▸ **What is being asked**
Instruction for the entries below: return the part that opens with the line containing "font-size: 38px ->" and closes with the line containing "html: <div>二等奖：</div> ->", exactly, and no pictures.
------ Dataset records
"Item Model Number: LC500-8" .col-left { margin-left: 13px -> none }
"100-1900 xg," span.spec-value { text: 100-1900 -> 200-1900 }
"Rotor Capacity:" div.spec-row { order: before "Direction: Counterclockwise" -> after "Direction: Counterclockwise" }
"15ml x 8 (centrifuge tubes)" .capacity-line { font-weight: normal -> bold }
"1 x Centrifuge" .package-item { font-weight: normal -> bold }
------------
------ Dataset records
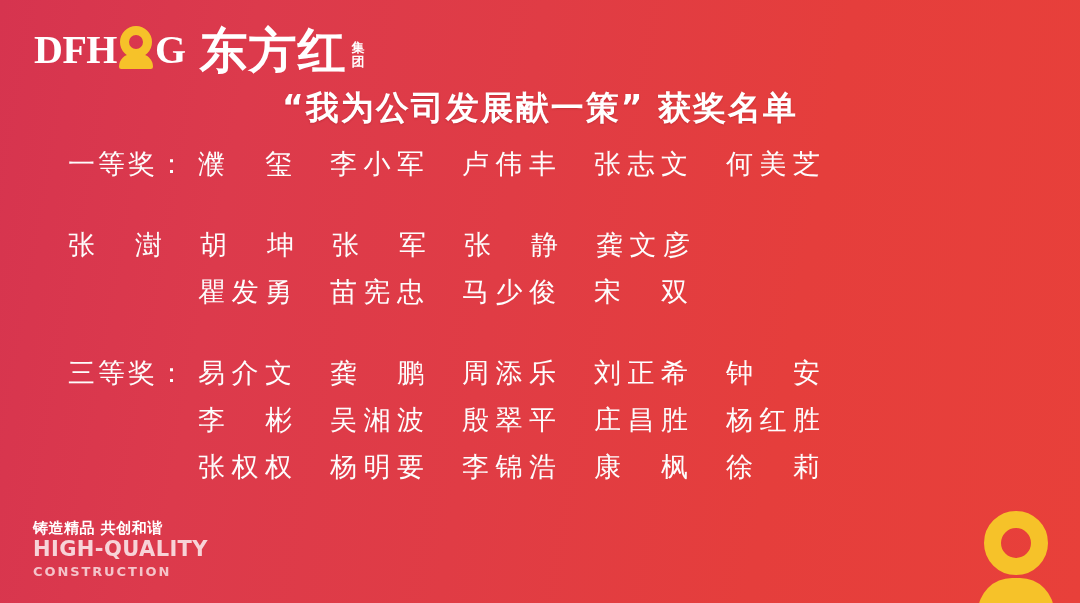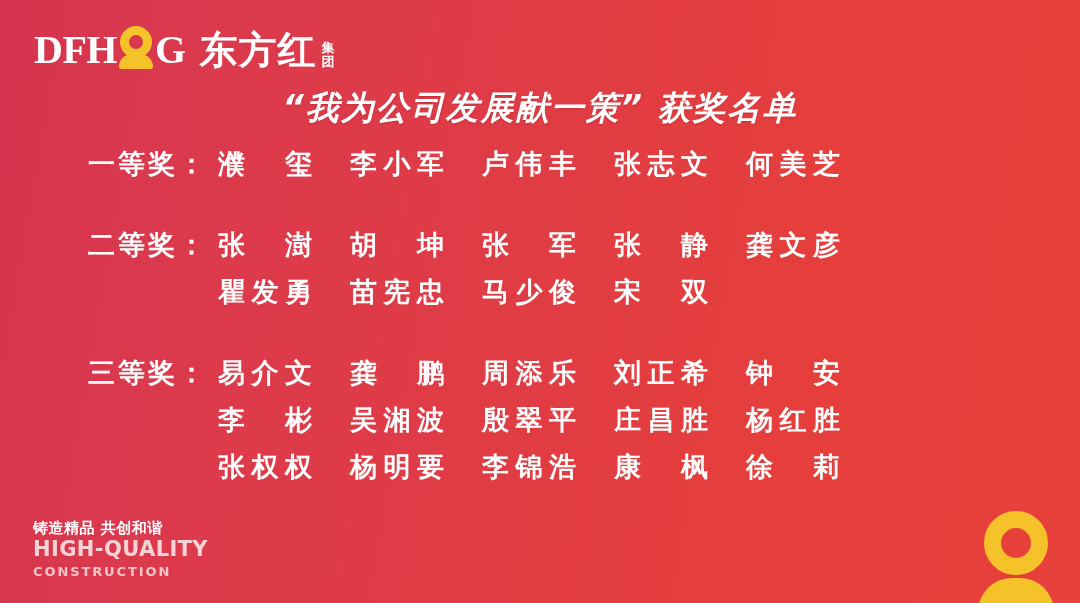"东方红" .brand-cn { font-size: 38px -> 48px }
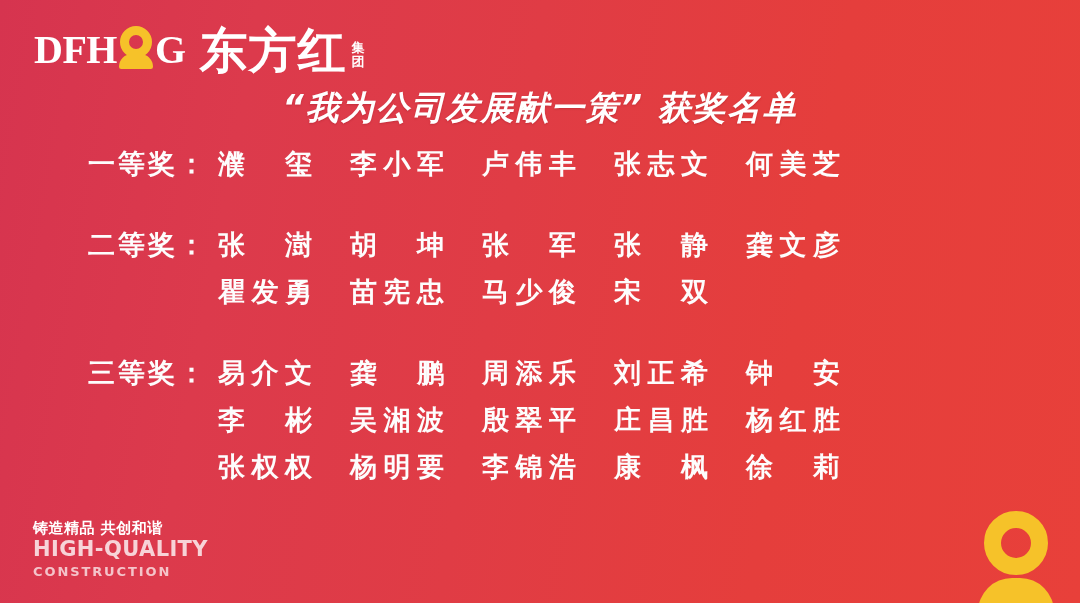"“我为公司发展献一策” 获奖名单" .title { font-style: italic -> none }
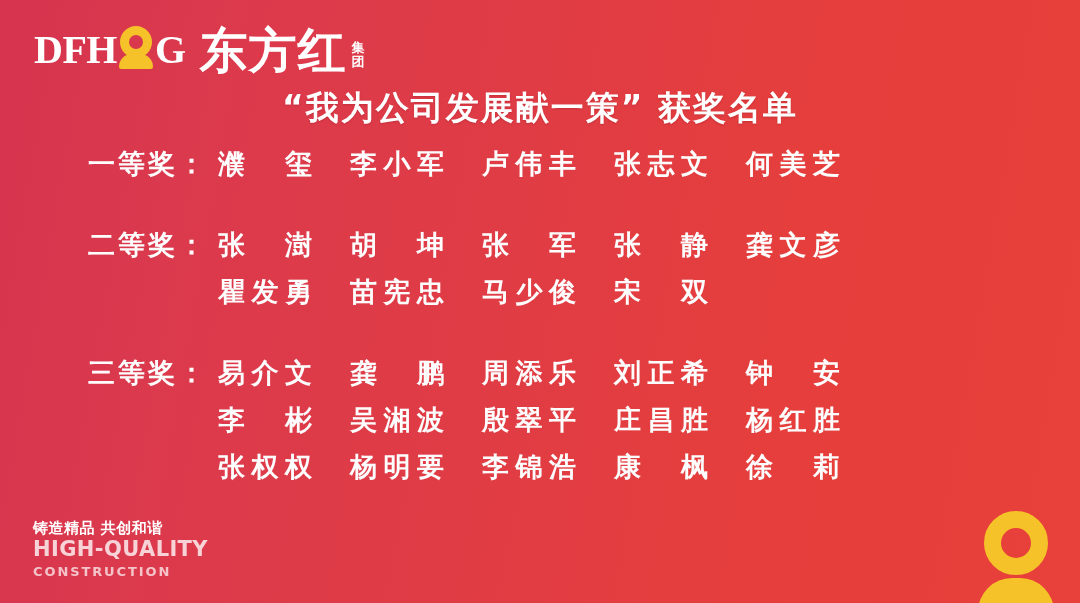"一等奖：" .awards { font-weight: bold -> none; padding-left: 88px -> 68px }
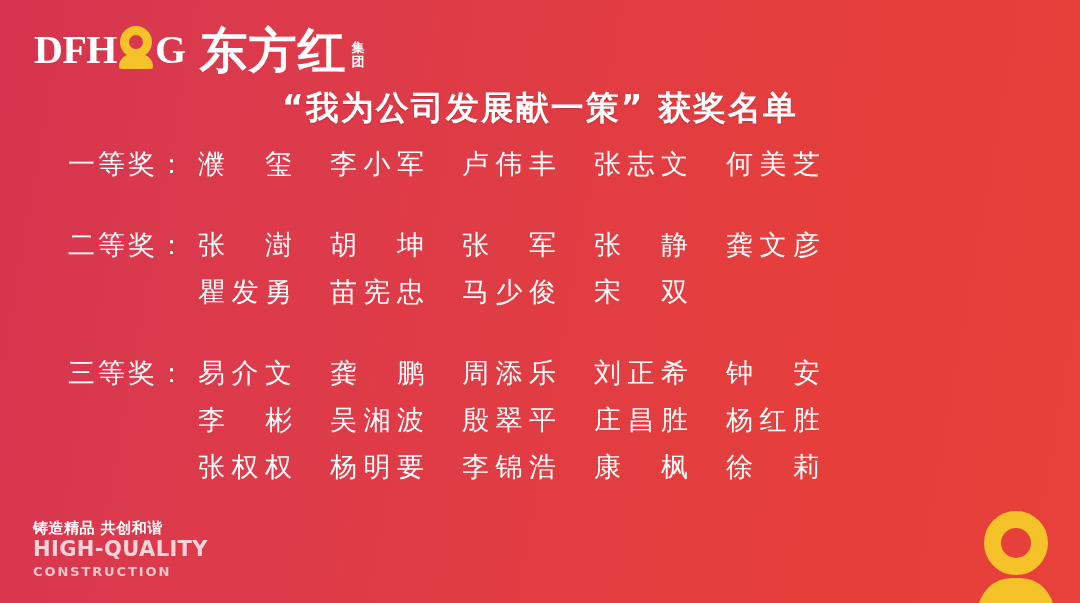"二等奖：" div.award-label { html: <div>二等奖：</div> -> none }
------------
------ Dataset records
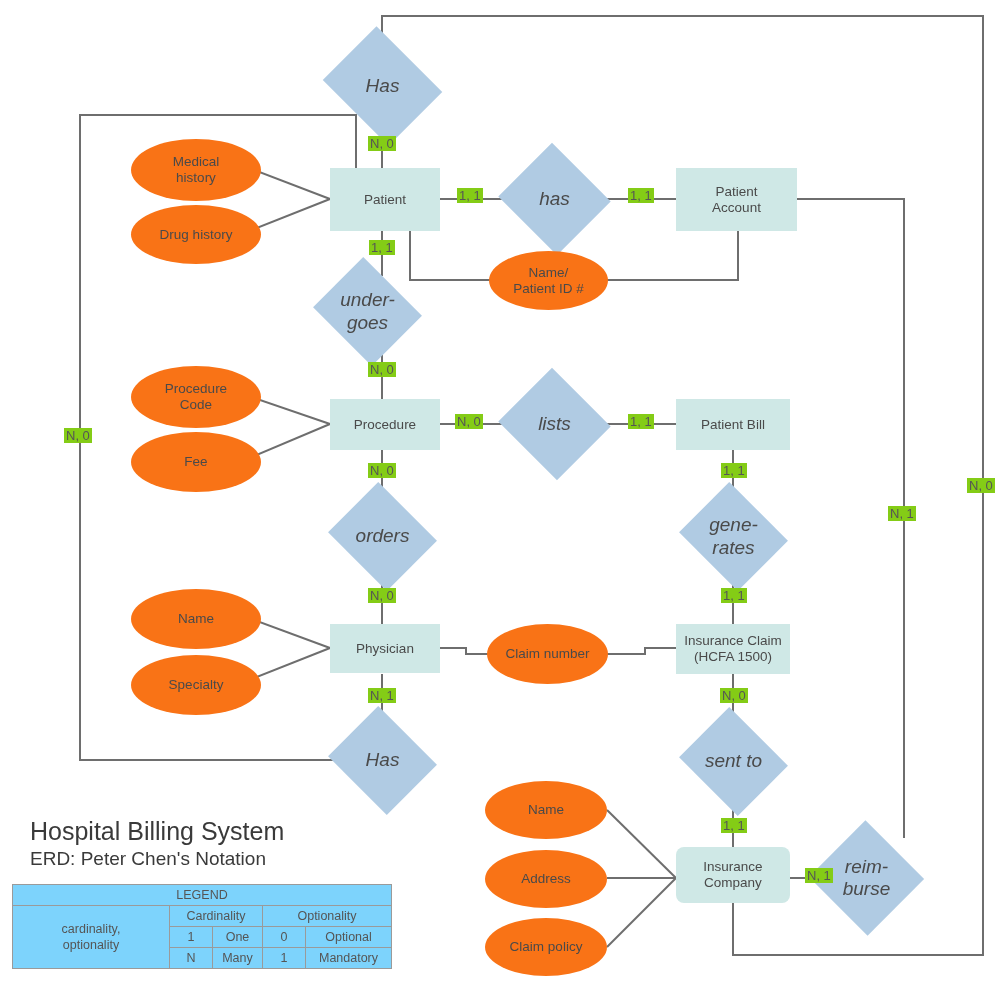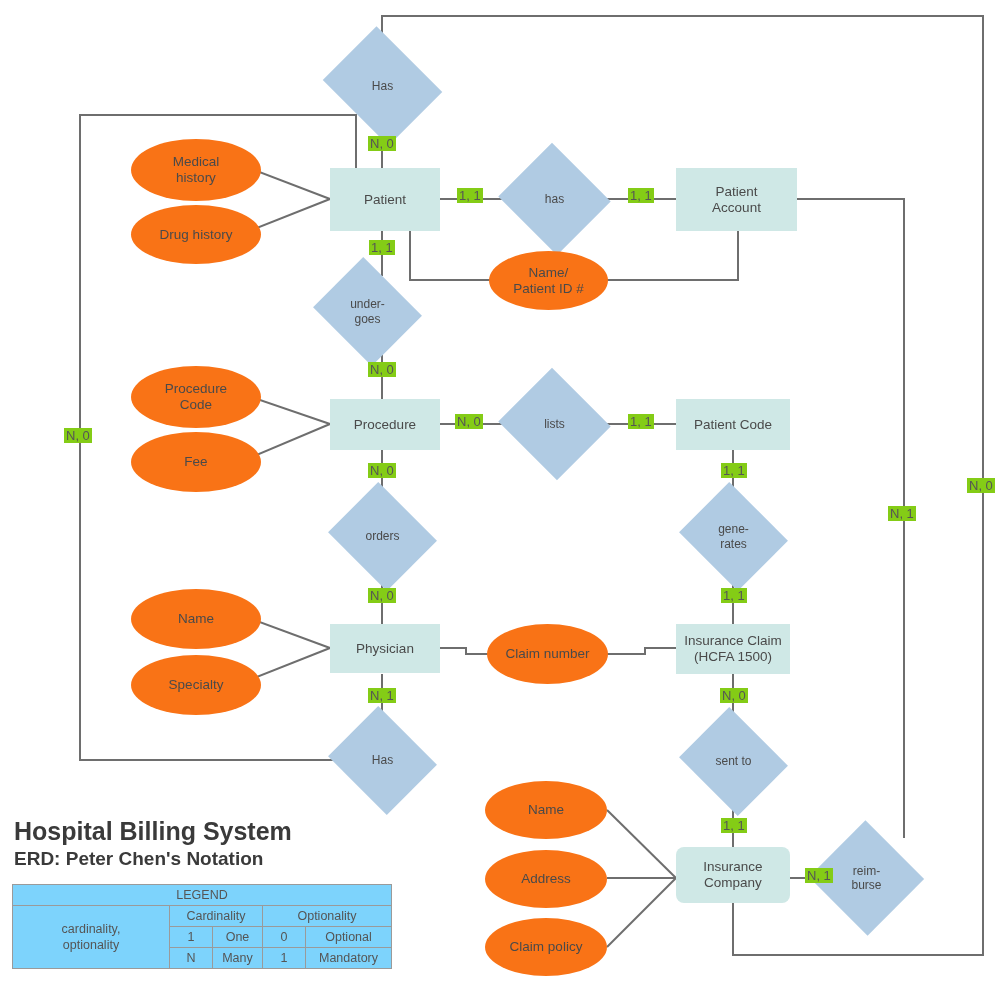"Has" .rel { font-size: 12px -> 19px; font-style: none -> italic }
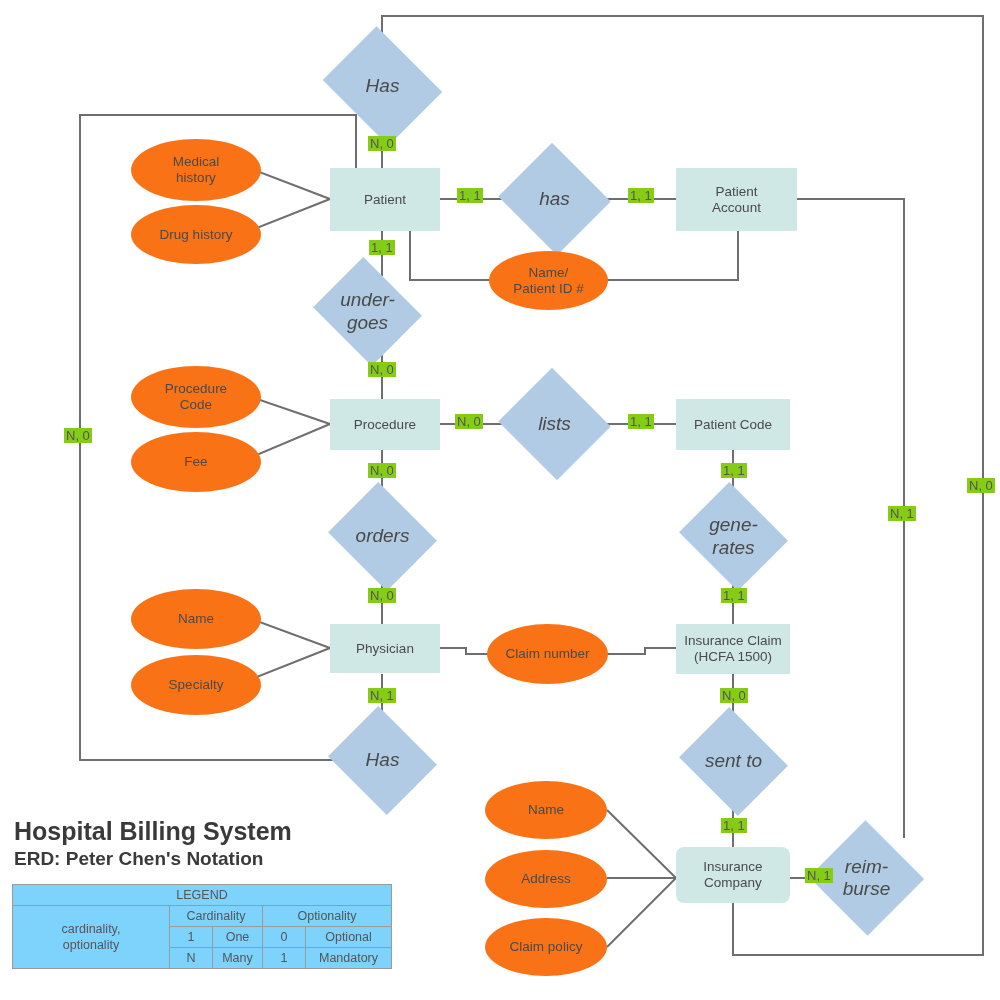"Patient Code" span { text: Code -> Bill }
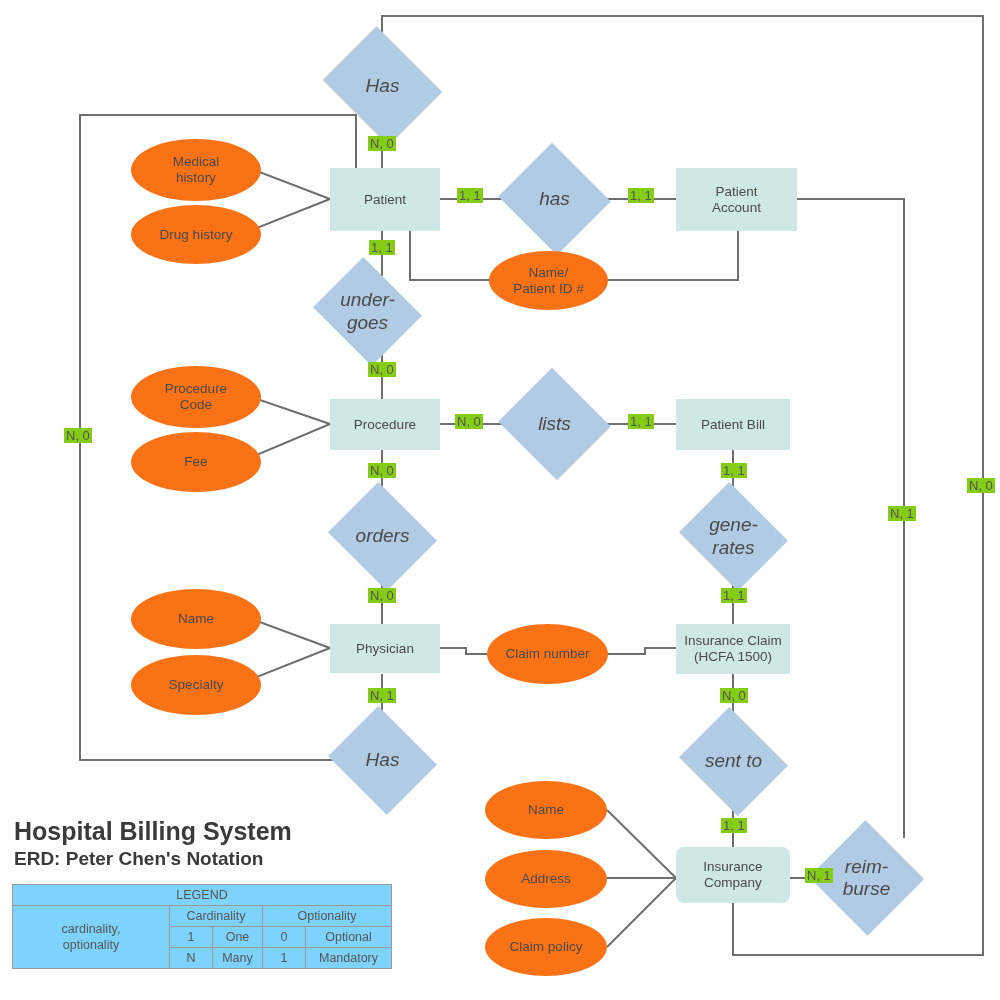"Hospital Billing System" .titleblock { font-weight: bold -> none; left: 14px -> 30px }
------------
▸ **Answer space**
"东方红" .brand-cn { font-size: 38px -> 48px }
"“我为公司发展献一策” 获奖名单" .title { font-style: italic -> none }
"一等奖：" .awards { font-weight: bold -> none; padding-left: 88px -> 68px }
"二等奖：" div.award-label { html: <div>二等奖：</div> -> none }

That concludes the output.